Jakob Dylan: “Women and Country”
No, Women and Country is not the latest solo album by acclaimed producer T-Bone Burnett— though you’d be forgiven for thinking so. It’s actually the work of former Wallflower Jakob Dylan, who doesn’t sound much like T-Bone, either as a singer or a lyricist, but it’ll take a couple of listens to the record to figure out exactly who or what he does sound like, so pervasive and enthralling is Burnett’s ace production. There’s a reason critics are focusing on the way the record sounds instead of the contents of its songs: Burnett is a winsome sonic curator who’s on a serious role, coming off a Grammy win for producing Robert Plant and Allison Krauss and an Oscar for writing a tune for the film Crazy Heart— a winning streak that continues with this lovely, elegant recording. Dylan, on the other hand? Well, let’s just say that on-record charisma is not his greatest asset.
So it’s to his credit that he ultimately makes his dry persona work, and if T-Bone wins the lion’s share of the critical adoration, well, that’s just the price Dylan pays for penning songs that are as intentionally dry as these. Consider Women and Country as a sort of contemplative, somber Western– an album if rich cinematic scope and vibrant detail, something that’s warm and lush even as it’s a bit dry and dusty. It’s certainly different from the sparse, folk-oriented approach of Dylan’s solo debut, produced by Rick Rubin. Burnett seems to bring his vast knowledge of country and Western music, as well as film, to bear here, creating a soundscape resembling some alternative-reality Americana, a harsh and dusty plain with weathered features mirrored by Dylan’s own: He’s the straight man, the weary narrator, grave and severe and initially a little too guarded to make much of an impression.
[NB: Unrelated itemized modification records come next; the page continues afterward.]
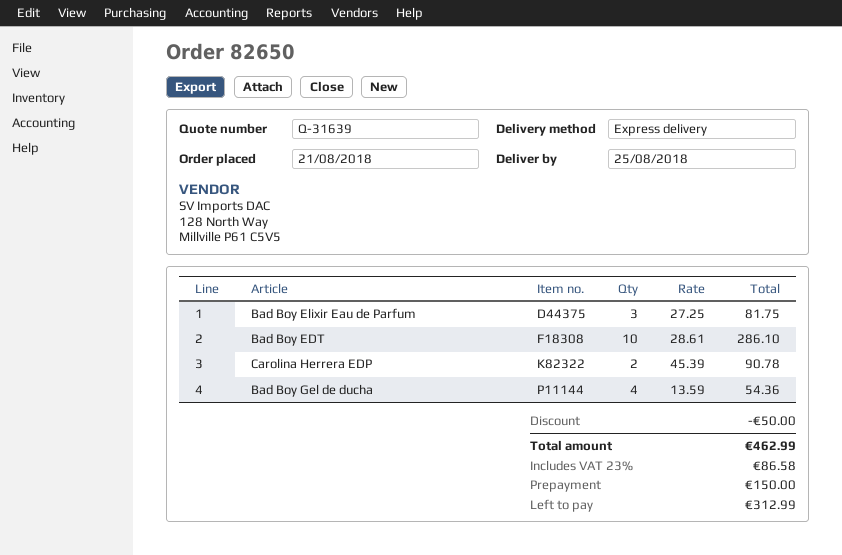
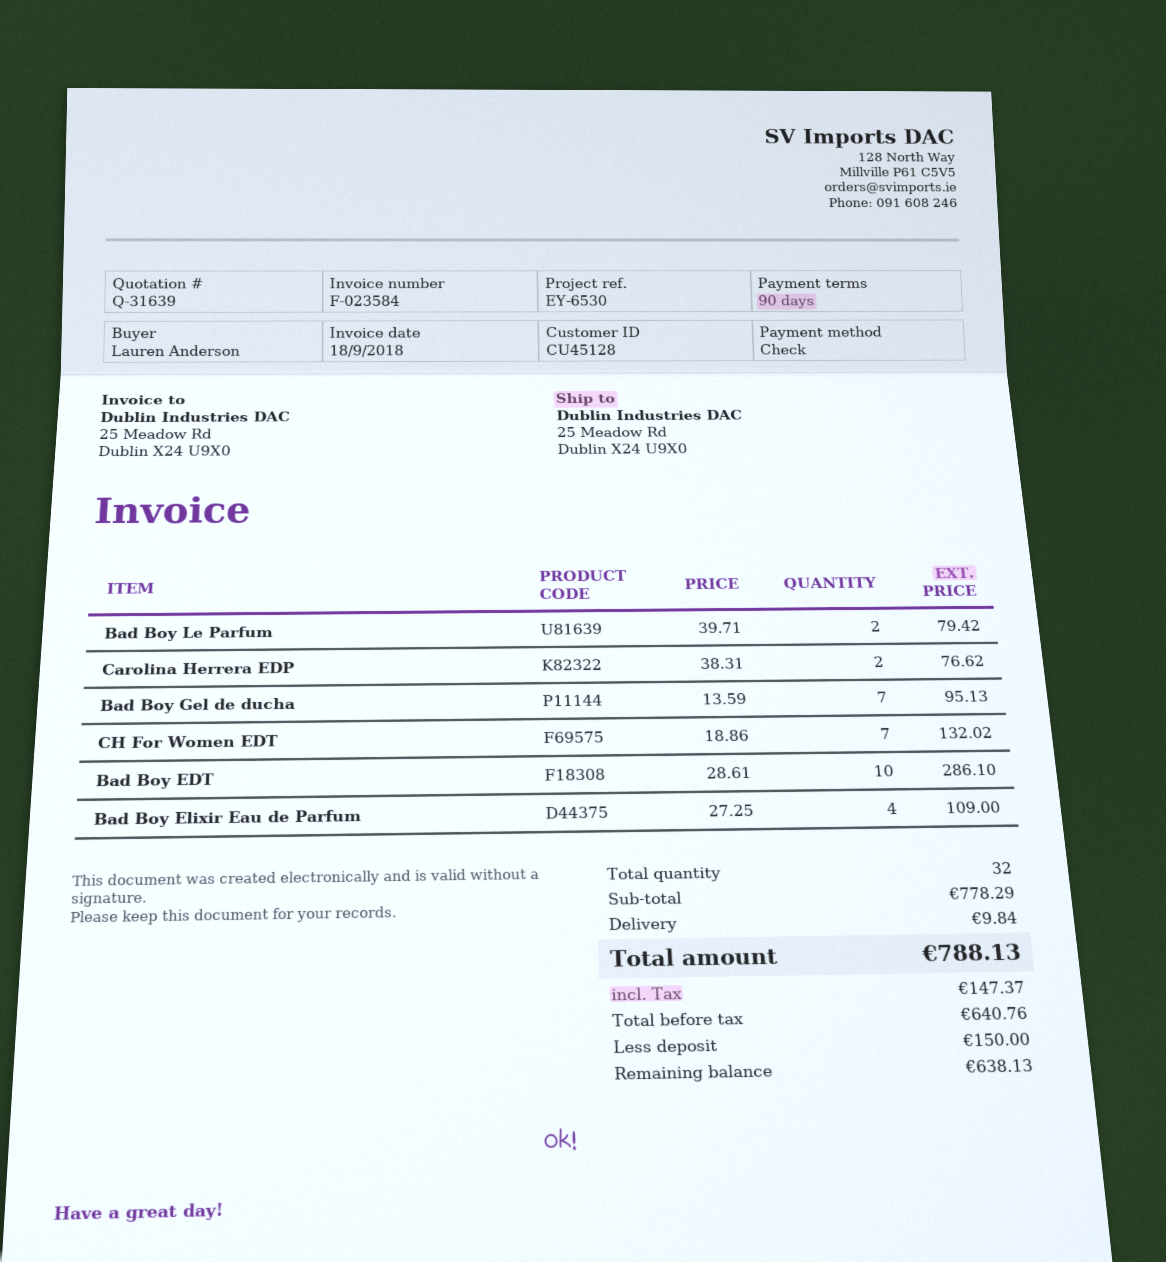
Bad Boy Elixir Eau de Parfum: 3 x 27.25 = 81.75 -> 4 x 27.25 = 109.00
Carolina Herrera EDP: 2 x 45.39 = 90.78 -> 2 x 38.31 = 76.62
Bad Boy Gel de ducha: 4 x 13.59 = 54.36 -> 7 x 13.59 = 95.13
Bad Boy Le Parfum: none -> 2 x 39.71 = 79.42
CH For Women EDT: none -> 7 x 18.86 = 132.02
discount: 50.00 -> none
shipping: none -> 9.84
tax: 86.58 -> 147.37
total: 462.99 -> 788.13
balance: 312.99 -> 638.13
But the album opens up, and so does Dylan; his gravitas and straight face become assets, for the songs are rich with sadness and desperation.
It’s a very different set of songs than the ones from Seeing Things, or from any Wallflowers album, for that matter. The album title suggests a split between love songs and protest songs, but that’s not quite it at all; befitting the album’s sweeping, cinematic focus, Dylan pans the camera back from the more intimate songs of Seeing Things for a set of songs that survey human hardship and suffering on a wider scale– the scale of human fallenness and civilization’s decline, asking big questions and leaving a gaping void for the Divine to fill– assuming He’s listening, and we’re not a lost cause. Dylan sings of truth’s demise and justice’s corruption, of a need for grace and a refusal to accept it. His songs are desolate, but, strangely, not dispiriting: He sings with rugged humanity and compassion, and the songs have a sort of enveloping sadness to them.
The production helps; Burnett’s work here is elegant, elegiac, and oddly inviting. He wraps these songs in vast, wide flourishes of pedal steel, violin, and at times horns. He creates mood, yes, but also physical, tangible places: Witness how effortlessly he conjures a saloon for the smokey, tipsy “They’ve Trapped Us Boys,” or summons a midnight cabaret on “Lend a Hand”– complete with Marc Ribot’s sinister, sneaking guitar lines and a drums-and-horns stomp that splits the difference between Joe Henry and Tom Waits.
That’s one of the few tracks that has a little energy to it, and it must be said that, in one sense, Dylan and Burnett bring out the worst in each other: Both men are confined to only one speed these days, and the album is very much stuck in a sort of pensive, meditative tempo. That makes it a little difficult to warm up to at first, but Women and Country is nothing if not a grower, and ultimately the songs are enhanced by their smokey atmospherics, their crawling pace, their grave lyrics, the ghostly harmonies by Neko Case and Kelly Hogan– stylistic flourishes that all work in perfect tandem to make Dylan’s second solo album something focused and profound, the work of many different artists acting together to create something that demands patience and rewards it in spades.